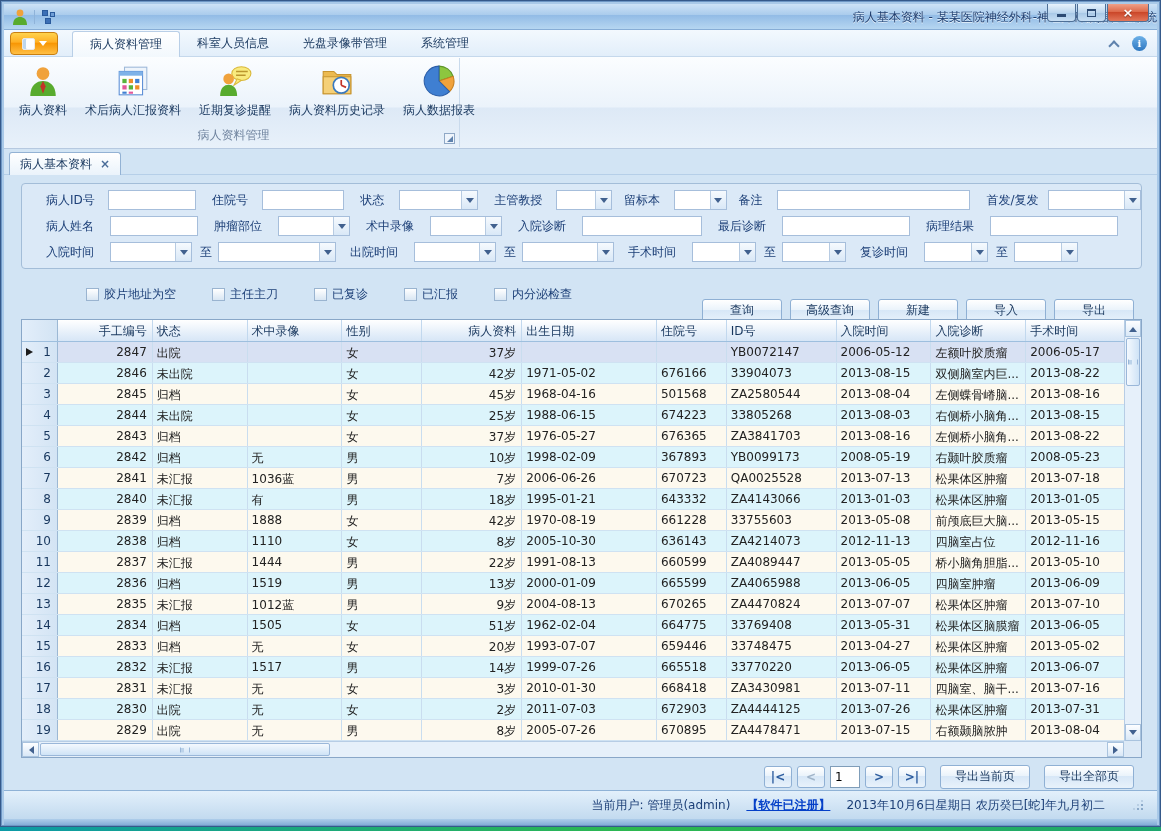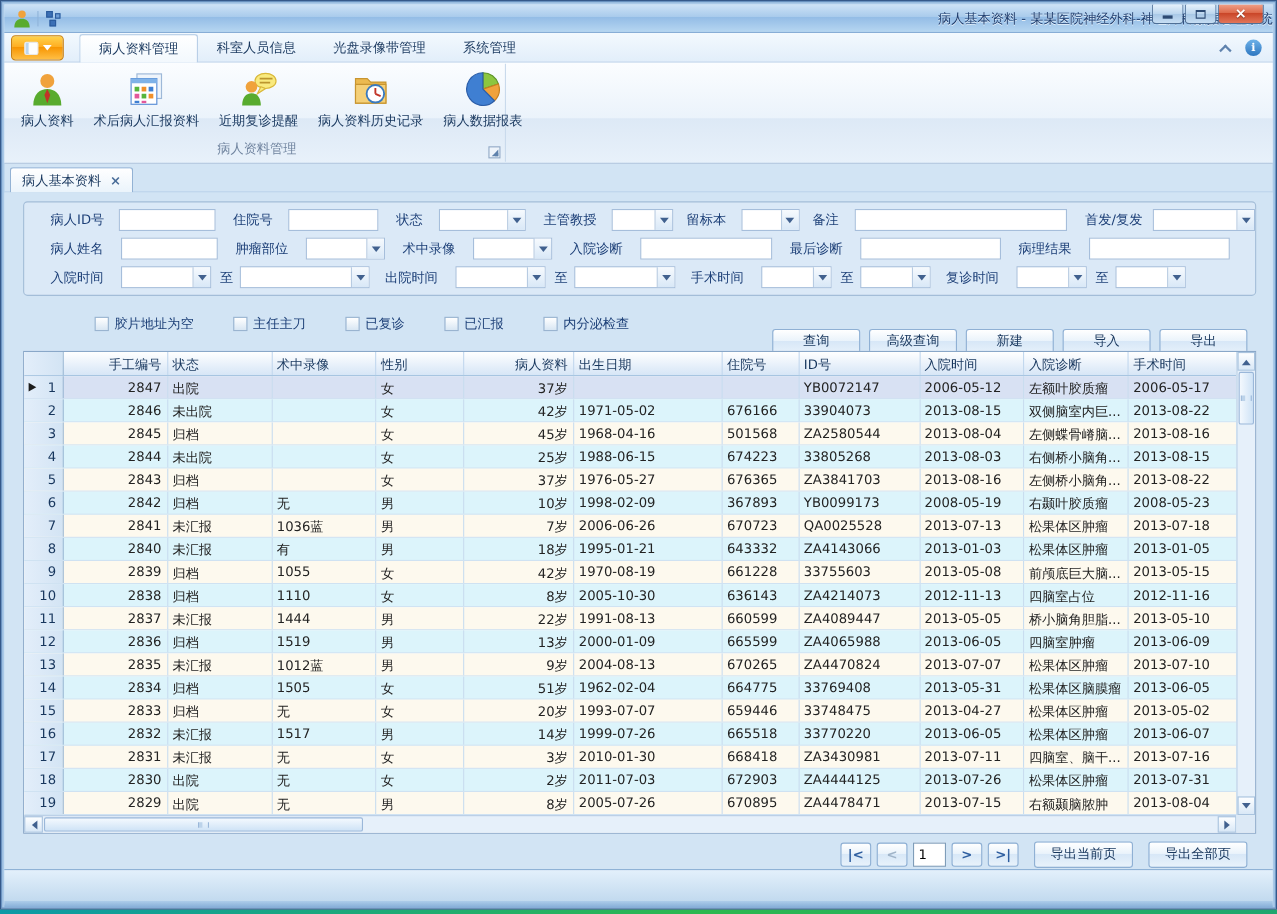--- a/index.html
+++ b/index.html
@@ -533,7 +533,7 @@
               <div class="cell rh"><span>9</span></div>
               <div class="cell c0">2839</div>
               <div class="cell c1">归档</div>
-              <div class="cell c2">1055</div>
+              <div class="cell c2">1888</div>
               <div class="cell c3">女</div>
               <div class="cell c4">42岁</div>
               <div class="cell c5">1970-08-19</div>

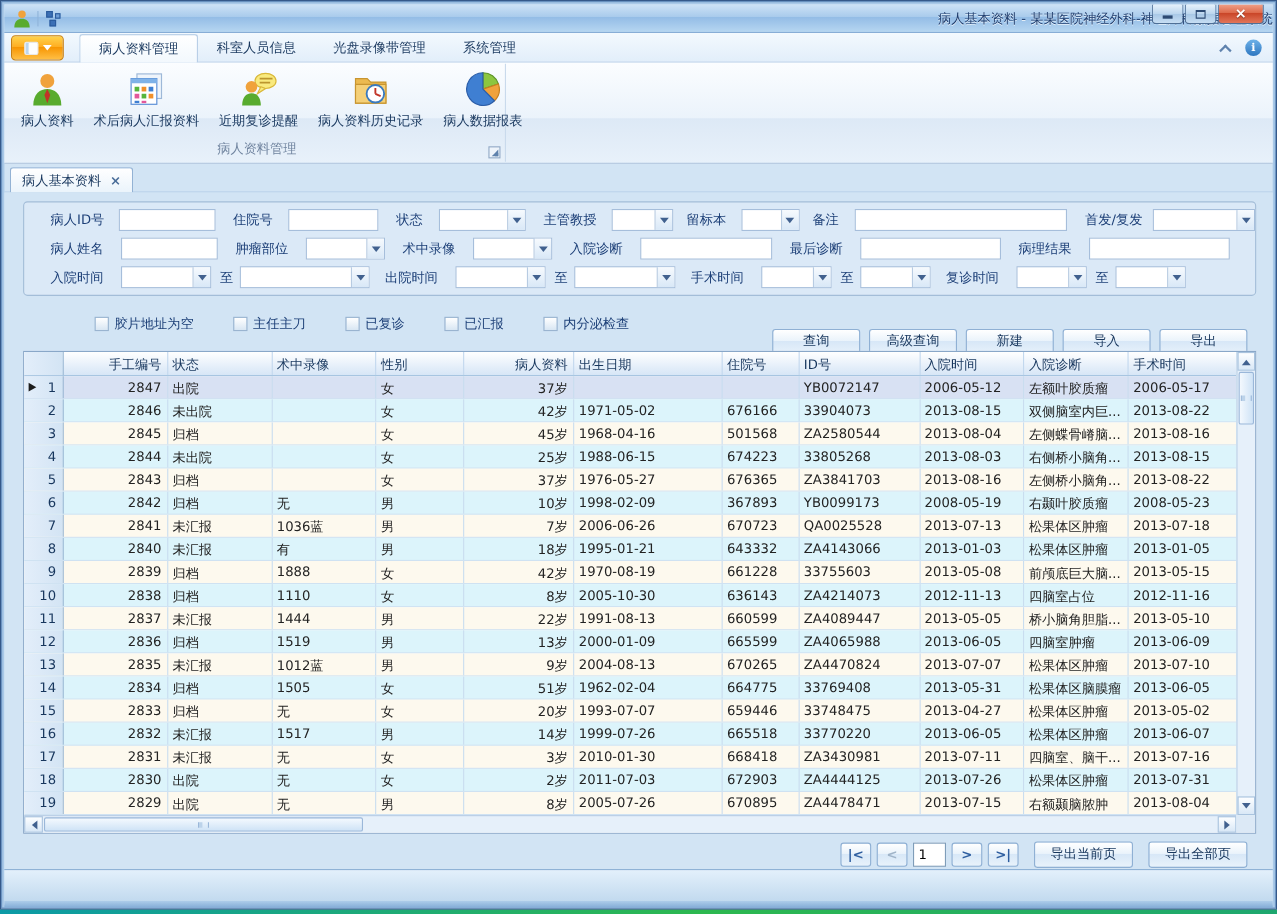--- a/index.html
+++ b/index.html
@@ -722,6 +722,12 @@
   </div>
 
   <div class="statusbar">
+    <div class="sb-right">
+      <span>当前用户: 管理员(admin)</span>
+      <span class="reg-link">【软件已注册】</span>
+      <span>2013年10月6日星期日 农历癸巳[蛇]年九月初二</span>
+      <span class="grip"></span>
+    </div>
   </div>
   <div class="win-bottom"></div>
 </div>

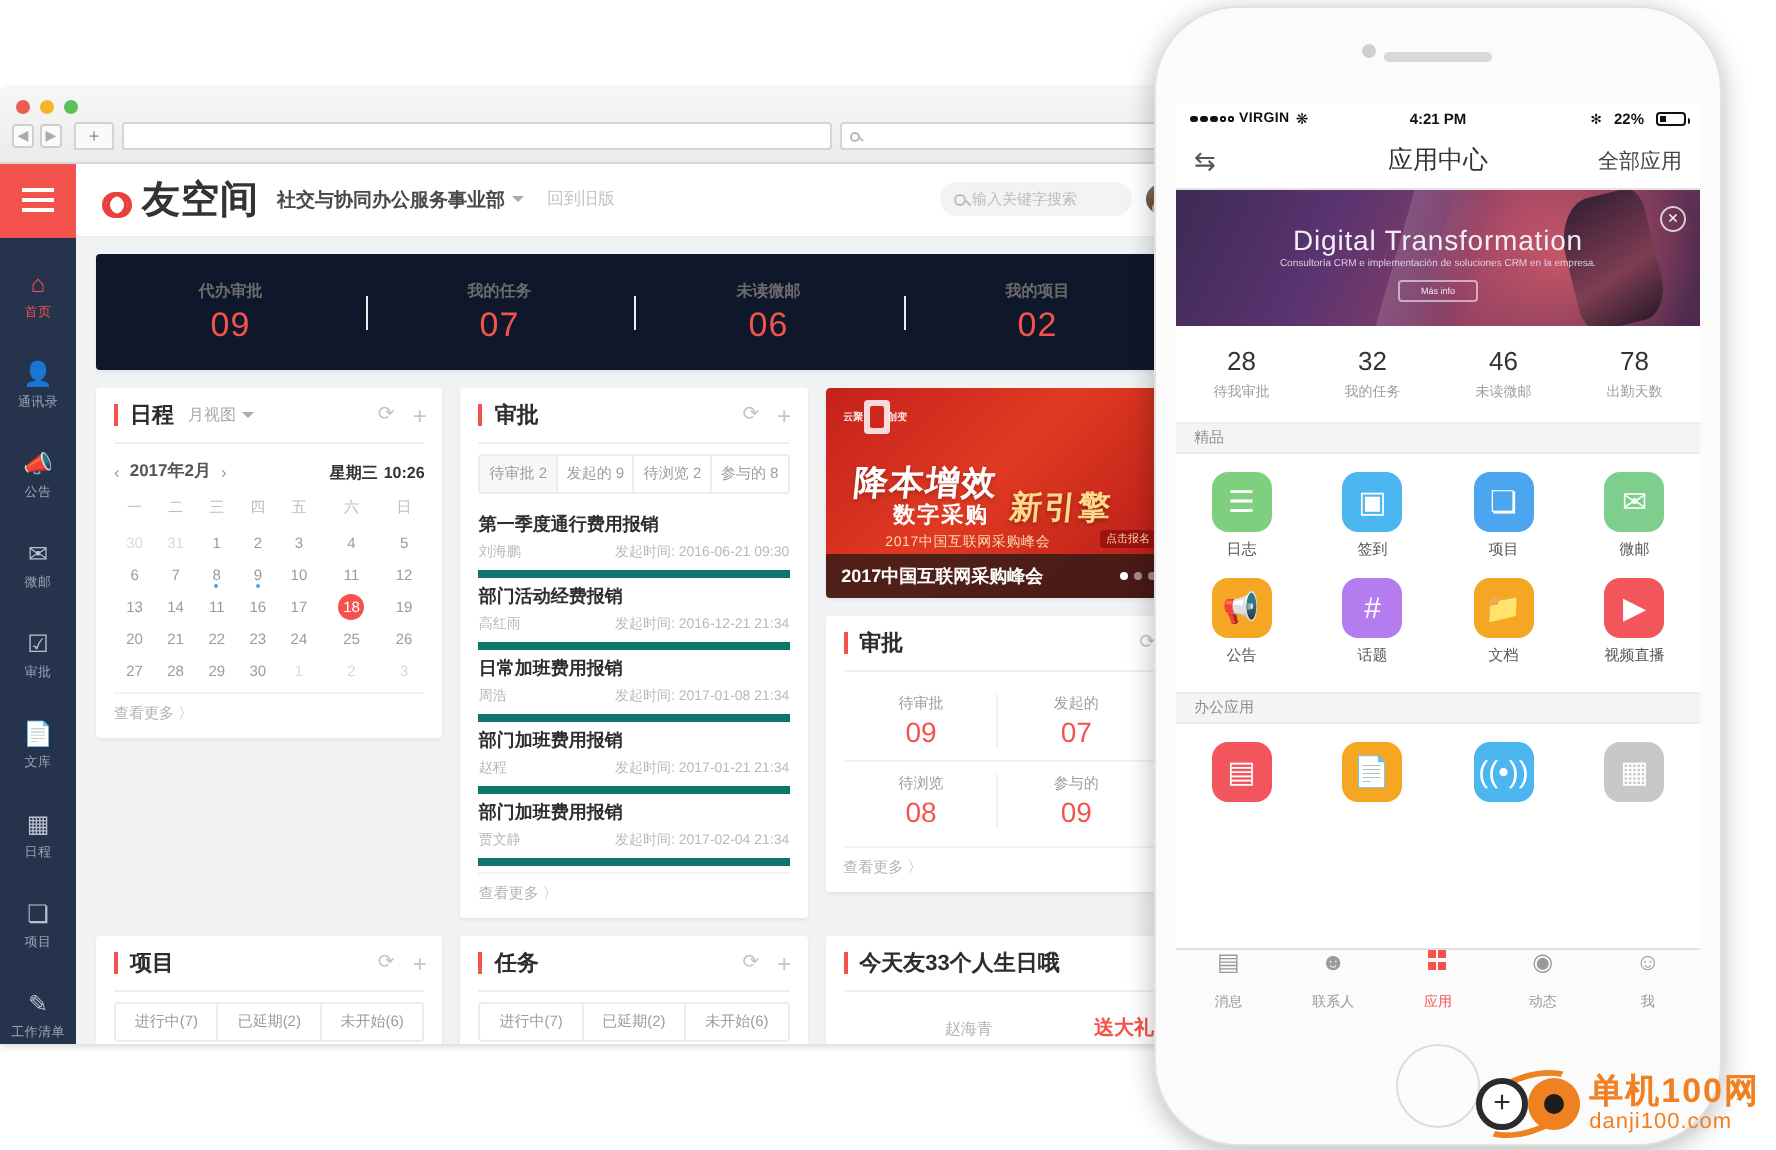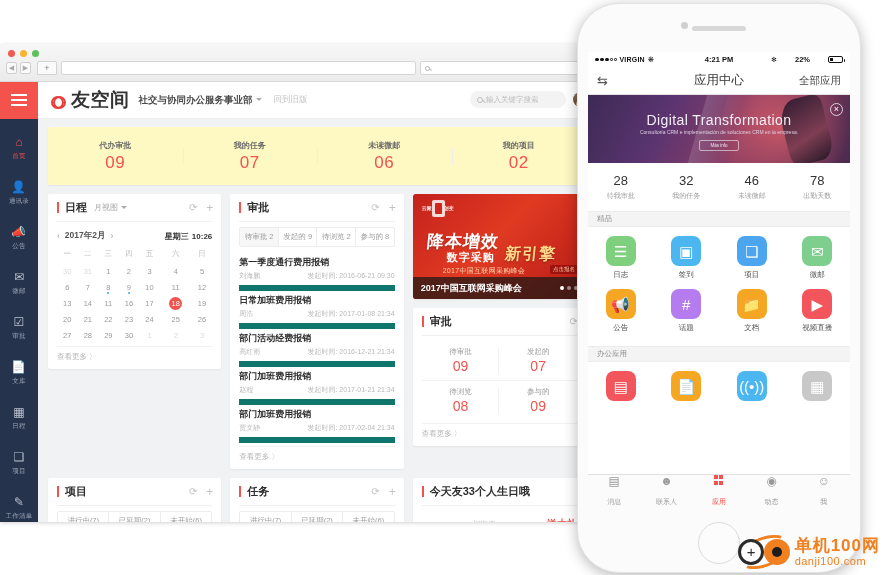--- a/index.html
+++ b/index.html
@@ -182,7 +182,7 @@
   .sb-carrier{font-size:7px;letter-spacing:.2px;}
   .wifi{font-size:7.5px;}
   .sb-time{position:absolute;left:0;right:0;text-align:center;font-size:7.5px;pointer-events:none;}
-  .sb-right{margin-left:auto;display:flex;align-items:center;gap:18px;}
+  .sb-right{margin-left:auto;display:flex;align-items:center;gap:6px;}
   .batt{width:15px;height:7px;border:1px solid #111;border-radius:2px;position:relative;}
   .batt:after{content:"";position:absolute;right:-3px;top:2px;width:1.5px;height:3px;background:#111;border-radius:0 1px 1px 0;}
   .batt i{position:absolute;left:1px;top:1px;bottom:1px;width:3px;background:#111;display:block;}

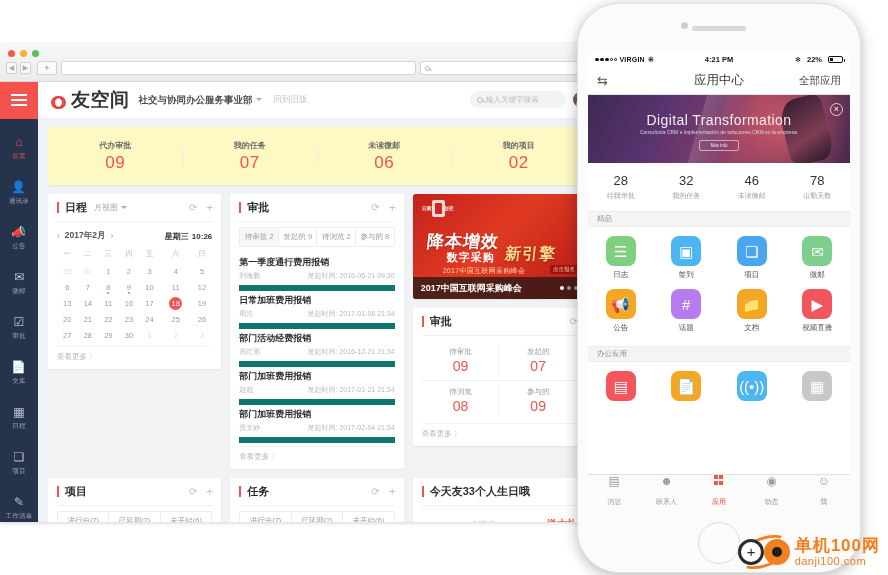--- a/index.html
+++ b/index.html
@@ -76,7 +76,7 @@
 
   
   #content{position:absolute;left:38px;right:0;top:37px;bottom:0;padding:8px 10px;overflow:hidden;}
-  .card{background:#fef9c3;border-radius:2px;box-shadow:0 1px 2px rgba(0,0,0,.06);}
+  .card{background:#0f172a;border-radius:2px;box-shadow:0 1px 2px rgba(0,0,0,.06);}
   #stats-card{height:58px;display:flex;align-items:center;margin-bottom:9px;}
   .stat{flex:1;text-align:center;position:relative;}
   .stat + .stat:before{content:"";position:absolute;left:0;top:8px;bottom:8px;width:1px;background:#eee;}

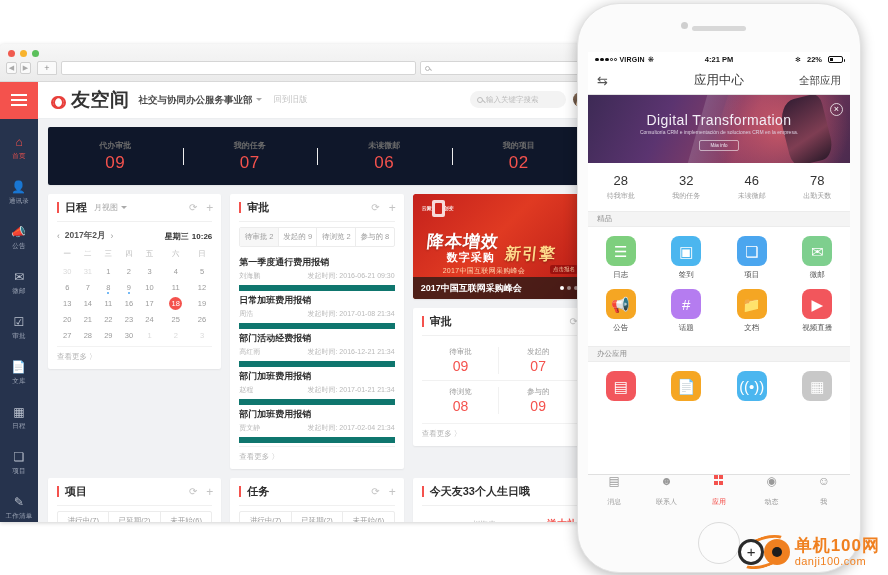--- a/index.html
+++ b/index.html
@@ -118,7 +118,7 @@
      border-right:1px solid #ececec;white-space:nowrap;}
   .tabs div:last-child{border-right:0;}
   .tabs div.sel{background:#f7f7f7;}
-  .alist-item{padding:3px 0 4px;border-bottom:6px solid #0f766e;}
+  .alist-item{padding:3px 0 4px;border-bottom:4px solid #0f766e;}
   .ali-title{font-size:9px;color:#2f2f2f;font-weight:bold;margin-bottom:2px;}
   .ali-meta{display:flex;font-size:7px;color:#b9b9b9;}
   .ali-meta .who{flex:none;}

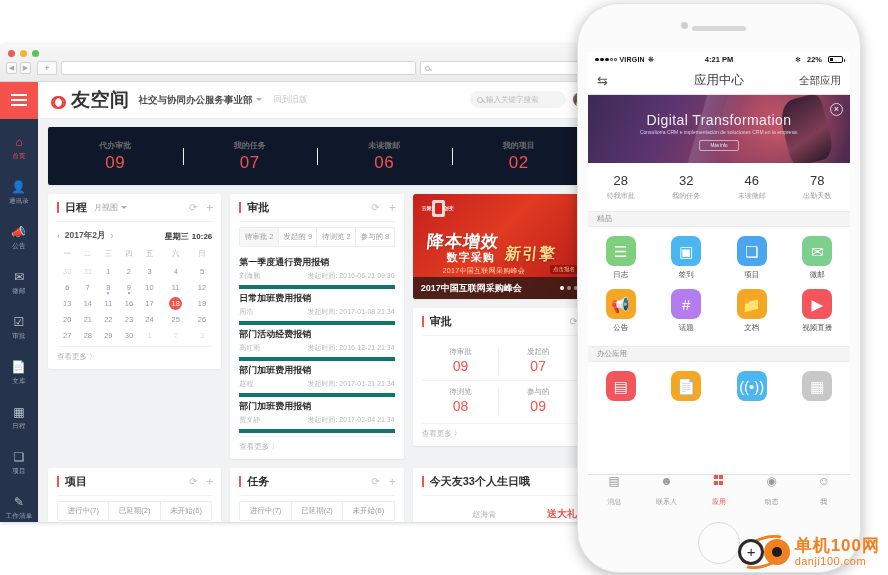--- a/index.html
+++ b/index.html
@@ -464,17 +464,17 @@
                     </div>
                   </div>
                   <div class="alist-item">
+                    <div class="ali-title">部门活动经费报销</div>
+                    <div class="ali-meta">
+                      <span class="who">高红雨</span>
+                      <span class="when">发起时间: 2016-12-21 21:34</span>
+                    </div>
+                  </div>
+                  <div class="alist-item">
                     <div class="ali-title">日常加班费用报销</div>
                     <div class="ali-meta">
                       <span class="who">周浩</span>
                       <span class="when">发起时间: 2017-01-08 21:34</span>
-                    </div>
-                  </div>
-                  <div class="alist-item">
-                    <div class="ali-title">部门活动经费报销</div>
-                    <div class="ali-meta">
-                      <span class="who">高红雨</span>
-                      <span class="when">发起时间: 2016-12-21 21:34</span>
                     </div>
                   </div>
                   <div class="alist-item">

» Task item: Please reproduce the listing exactly, leaving out any pictures.

» Answer to the exercise:
--- a/index.html
+++ b/index.html
@@ -533,7 +533,7 @@
               <div class="cell rh"><span>9</span></div>
               <div class="cell c0">2839</div>
               <div class="cell c1">归档</div>
-              <div class="cell c2">1055</div>
+              <div class="cell c2">1888</div>
               <div class="cell c3">女</div>
               <div class="cell c4">42岁</div>
               <div class="cell c5">1970-08-19</div>

--- a/index.html
+++ b/index.html
@@ -722,6 +722,12 @@
   </div>
 
   <div class="statusbar">
+    <div class="sb-right">
+      <span>当前用户: 管理员(admin)</span>
+      <span class="reg-link">【软件已注册】</span>
+      <span>2013年10月6日星期日 农历癸巳[蛇]年九月初二</span>
+      <span class="grip"></span>
+    </div>
   </div>
   <div class="win-bottom"></div>
 </div>

--- a/index.html
+++ b/index.html
@@ -182,7 +182,7 @@
   .sb-carrier{font-size:7px;letter-spacing:.2px;}
   .wifi{font-size:7.5px;}
   .sb-time{position:absolute;left:0;right:0;text-align:center;font-size:7.5px;pointer-events:none;}
-  .sb-right{margin-left:auto;display:flex;align-items:center;gap:18px;}
+  .sb-right{margin-left:auto;display:flex;align-items:center;gap:6px;}
   .batt{width:15px;height:7px;border:1px solid #111;border-radius:2px;position:relative;}
   .batt:after{content:"";position:absolute;right:-3px;top:2px;width:1.5px;height:3px;background:#111;border-radius:0 1px 1px 0;}
   .batt i{position:absolute;left:1px;top:1px;bottom:1px;width:3px;background:#111;display:block;}

--- a/index.html
+++ b/index.html
@@ -76,7 +76,7 @@
 
   
   #content{position:absolute;left:38px;right:0;top:37px;bottom:0;padding:8px 10px;overflow:hidden;}
-  .card{background:#fef9c3;border-radius:2px;box-shadow:0 1px 2px rgba(0,0,0,.06);}
+  .card{background:#0f172a;border-radius:2px;box-shadow:0 1px 2px rgba(0,0,0,.06);}
   #stats-card{height:58px;display:flex;align-items:center;margin-bottom:9px;}
   .stat{flex:1;text-align:center;position:relative;}
   .stat + .stat:before{content:"";position:absolute;left:0;top:8px;bottom:8px;width:1px;background:#eee;}

--- a/index.html
+++ b/index.html
@@ -118,7 +118,7 @@
      border-right:1px solid #ececec;white-space:nowrap;}
   .tabs div:last-child{border-right:0;}
   .tabs div.sel{background:#f7f7f7;}
-  .alist-item{padding:3px 0 4px;border-bottom:6px solid #0f766e;}
+  .alist-item{padding:3px 0 4px;border-bottom:4px solid #0f766e;}
   .ali-title{font-size:9px;color:#2f2f2f;font-weight:bold;margin-bottom:2px;}
   .ali-meta{display:flex;font-size:7px;color:#b9b9b9;}
   .ali-meta .who{flex:none;}

--- a/index.html
+++ b/index.html
@@ -464,17 +464,17 @@
                     </div>
                   </div>
                   <div class="alist-item">
+                    <div class="ali-title">部门活动经费报销</div>
+                    <div class="ali-meta">
+                      <span class="who">高红雨</span>
+                      <span class="when">发起时间: 2016-12-21 21:34</span>
+                    </div>
+                  </div>
+                  <div class="alist-item">
                     <div class="ali-title">日常加班费用报销</div>
                     <div class="ali-meta">
                       <span class="who">周浩</span>
                       <span class="when">发起时间: 2017-01-08 21:34</span>
-                    </div>
-                  </div>
-                  <div class="alist-item">
-                    <div class="ali-title">部门活动经费报销</div>
-                    <div class="ali-meta">
-                      <span class="who">高红雨</span>
-                      <span class="when">发起时间: 2016-12-21 21:34</span>
                     </div>
                   </div>
                   <div class="alist-item">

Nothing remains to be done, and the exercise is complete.